Selon les calculs du Forum, chaque dollar américain investi dans la santé des femmes rapporterait en retour trois dollars de croissance, ce chiffre étant dû en partie au retour de femmes malades sur le marché du travail. Combler l’écart entre femmes et hommes permettrait d’enrichir l’économie mondiale de 1 000 milliards de dollars (920 milliards d’euros) par an d’ici 2040.
Ça fait très longtemps qu’il a été démontré que la médecine est pensée pour les hommes (voir plus bas) et que la santé des femmes en pâtit, mais jusqu’ici les grands de ce monde s’en contre-fichaient.
Le rapport rappelle par exemple que les inhalateurs pour l’asthme sont plus efficaces sur les hommes que sur les femmes et que, pour 700 maladies les femmes sont diagnostiquées plus tard que les hommes.
Certaines maladies spécifiquement féminines comme l’endométriose ont longtemps été ignorées par des décideurs qui refusaient de prendre en compte la douleur des femmes.
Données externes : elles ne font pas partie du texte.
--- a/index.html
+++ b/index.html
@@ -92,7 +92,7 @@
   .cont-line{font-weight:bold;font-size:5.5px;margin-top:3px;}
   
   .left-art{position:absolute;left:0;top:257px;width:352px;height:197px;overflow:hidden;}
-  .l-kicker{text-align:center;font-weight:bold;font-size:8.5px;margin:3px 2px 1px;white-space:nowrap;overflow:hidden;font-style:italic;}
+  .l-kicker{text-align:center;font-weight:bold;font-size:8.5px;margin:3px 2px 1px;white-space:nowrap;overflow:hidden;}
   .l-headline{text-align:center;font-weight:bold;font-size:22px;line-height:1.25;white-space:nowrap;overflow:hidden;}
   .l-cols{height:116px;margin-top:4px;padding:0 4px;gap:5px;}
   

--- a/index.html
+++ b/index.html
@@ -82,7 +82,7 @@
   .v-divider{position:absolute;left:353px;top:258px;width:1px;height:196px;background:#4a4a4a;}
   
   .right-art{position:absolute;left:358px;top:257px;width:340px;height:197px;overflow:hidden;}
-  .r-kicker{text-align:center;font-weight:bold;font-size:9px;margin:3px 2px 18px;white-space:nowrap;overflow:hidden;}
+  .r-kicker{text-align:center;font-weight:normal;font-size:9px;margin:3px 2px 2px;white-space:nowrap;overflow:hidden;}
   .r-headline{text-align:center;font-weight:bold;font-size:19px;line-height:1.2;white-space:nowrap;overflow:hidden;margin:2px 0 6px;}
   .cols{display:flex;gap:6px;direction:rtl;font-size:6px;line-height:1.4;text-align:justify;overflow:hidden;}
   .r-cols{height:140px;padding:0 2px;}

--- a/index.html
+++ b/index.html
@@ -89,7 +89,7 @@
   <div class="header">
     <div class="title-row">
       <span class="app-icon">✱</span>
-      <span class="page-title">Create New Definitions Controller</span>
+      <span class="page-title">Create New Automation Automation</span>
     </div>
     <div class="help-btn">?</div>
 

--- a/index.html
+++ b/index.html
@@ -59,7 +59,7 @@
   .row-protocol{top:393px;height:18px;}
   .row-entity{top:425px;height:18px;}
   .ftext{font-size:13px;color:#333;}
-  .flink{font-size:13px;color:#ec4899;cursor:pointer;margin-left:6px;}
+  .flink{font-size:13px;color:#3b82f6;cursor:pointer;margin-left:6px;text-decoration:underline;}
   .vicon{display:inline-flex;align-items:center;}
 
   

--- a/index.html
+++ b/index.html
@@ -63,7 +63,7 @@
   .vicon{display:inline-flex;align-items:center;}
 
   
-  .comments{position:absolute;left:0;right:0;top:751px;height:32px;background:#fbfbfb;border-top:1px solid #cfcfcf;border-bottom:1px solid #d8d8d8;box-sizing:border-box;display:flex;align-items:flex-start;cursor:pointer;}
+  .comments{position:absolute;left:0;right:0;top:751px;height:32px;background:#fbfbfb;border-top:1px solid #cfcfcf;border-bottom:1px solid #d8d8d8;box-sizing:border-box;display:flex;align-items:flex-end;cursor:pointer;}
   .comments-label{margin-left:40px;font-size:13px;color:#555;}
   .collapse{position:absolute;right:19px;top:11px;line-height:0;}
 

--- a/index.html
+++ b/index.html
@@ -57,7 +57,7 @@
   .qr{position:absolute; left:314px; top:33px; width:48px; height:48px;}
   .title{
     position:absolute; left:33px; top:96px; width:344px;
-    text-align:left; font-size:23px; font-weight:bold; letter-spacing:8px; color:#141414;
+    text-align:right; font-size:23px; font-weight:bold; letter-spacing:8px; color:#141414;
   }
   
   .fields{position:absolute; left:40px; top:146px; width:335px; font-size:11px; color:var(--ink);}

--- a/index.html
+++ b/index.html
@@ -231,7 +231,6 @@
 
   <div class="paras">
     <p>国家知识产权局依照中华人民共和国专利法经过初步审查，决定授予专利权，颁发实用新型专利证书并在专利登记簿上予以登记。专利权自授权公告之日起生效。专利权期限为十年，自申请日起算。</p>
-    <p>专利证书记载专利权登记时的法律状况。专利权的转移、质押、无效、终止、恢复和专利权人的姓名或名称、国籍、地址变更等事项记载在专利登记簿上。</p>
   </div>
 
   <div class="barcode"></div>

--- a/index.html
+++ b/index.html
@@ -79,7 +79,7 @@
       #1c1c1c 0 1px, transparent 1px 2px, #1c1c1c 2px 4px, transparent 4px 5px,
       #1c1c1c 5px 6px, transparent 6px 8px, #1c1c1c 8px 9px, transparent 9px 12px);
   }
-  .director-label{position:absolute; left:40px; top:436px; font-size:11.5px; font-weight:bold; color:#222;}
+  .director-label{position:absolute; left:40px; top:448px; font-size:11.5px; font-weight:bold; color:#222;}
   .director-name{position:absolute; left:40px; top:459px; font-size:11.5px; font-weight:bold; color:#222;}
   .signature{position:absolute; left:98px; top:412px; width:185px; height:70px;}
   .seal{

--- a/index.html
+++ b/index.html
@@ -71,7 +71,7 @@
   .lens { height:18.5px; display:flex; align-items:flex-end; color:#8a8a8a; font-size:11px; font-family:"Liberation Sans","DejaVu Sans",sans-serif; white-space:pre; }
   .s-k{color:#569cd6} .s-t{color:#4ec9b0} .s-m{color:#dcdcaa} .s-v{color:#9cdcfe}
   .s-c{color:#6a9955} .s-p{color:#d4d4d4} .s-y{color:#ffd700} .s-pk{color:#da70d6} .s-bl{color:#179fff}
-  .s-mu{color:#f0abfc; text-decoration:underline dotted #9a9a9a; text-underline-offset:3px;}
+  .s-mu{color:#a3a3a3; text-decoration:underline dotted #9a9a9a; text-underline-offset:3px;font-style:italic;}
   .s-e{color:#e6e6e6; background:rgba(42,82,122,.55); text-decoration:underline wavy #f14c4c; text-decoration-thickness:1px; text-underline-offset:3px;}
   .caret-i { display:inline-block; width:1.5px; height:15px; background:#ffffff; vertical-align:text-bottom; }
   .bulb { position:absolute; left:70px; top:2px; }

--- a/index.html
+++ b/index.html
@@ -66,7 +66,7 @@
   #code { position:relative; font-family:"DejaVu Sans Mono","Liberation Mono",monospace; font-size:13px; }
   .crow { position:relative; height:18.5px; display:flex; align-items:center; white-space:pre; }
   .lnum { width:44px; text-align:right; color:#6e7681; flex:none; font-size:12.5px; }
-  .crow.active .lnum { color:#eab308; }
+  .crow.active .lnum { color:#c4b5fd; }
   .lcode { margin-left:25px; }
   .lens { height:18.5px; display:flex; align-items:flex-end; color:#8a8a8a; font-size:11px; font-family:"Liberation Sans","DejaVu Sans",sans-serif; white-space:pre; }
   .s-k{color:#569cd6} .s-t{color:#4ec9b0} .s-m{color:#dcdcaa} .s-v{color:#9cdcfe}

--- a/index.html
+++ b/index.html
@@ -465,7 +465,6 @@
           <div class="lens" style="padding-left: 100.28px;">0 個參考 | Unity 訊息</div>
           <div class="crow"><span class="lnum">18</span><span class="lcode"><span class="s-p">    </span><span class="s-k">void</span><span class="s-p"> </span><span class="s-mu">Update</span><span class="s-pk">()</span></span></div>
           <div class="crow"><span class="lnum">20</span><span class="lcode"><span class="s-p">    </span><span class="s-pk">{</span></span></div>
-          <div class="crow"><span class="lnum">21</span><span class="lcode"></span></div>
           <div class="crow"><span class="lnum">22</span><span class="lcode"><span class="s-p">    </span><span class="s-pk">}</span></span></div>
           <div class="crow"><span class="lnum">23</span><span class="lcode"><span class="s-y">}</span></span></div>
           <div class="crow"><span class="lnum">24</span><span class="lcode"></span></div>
Quant à la ménopause, les femmes n’avaient qu’à se débrouiller avec… Ces hommes lèvent un cil sur le sort des femmes s’ils en subissent les désagréments comme l’a récemment montré ce plateau 100% hommes devisant de la ménopause sur une chaîne d’info il y a quelques mois. (lire : Six experts, la ménopause et des époux satisfaits)
Mieux prendre en charge l’endométriose et la ménopause pourrait contribuer à hauteur de 130 milliards de dollars au PIB (Produit intérieur brut) mondial d’ici 2040.
Et pour boucler cette affaire de cynisme, notons que le rapport de 40 pages a été réalisé avec la participation de la société suisse Ferring Pharmaceuticals, qui commercialise notamment des produits en gynécologie et du McKinsey Health Institute.
Entre le « réarmement démographique » et l’amélioration de la santé gynécologique pour améliorer le PIB, les utérus vont être très convoités.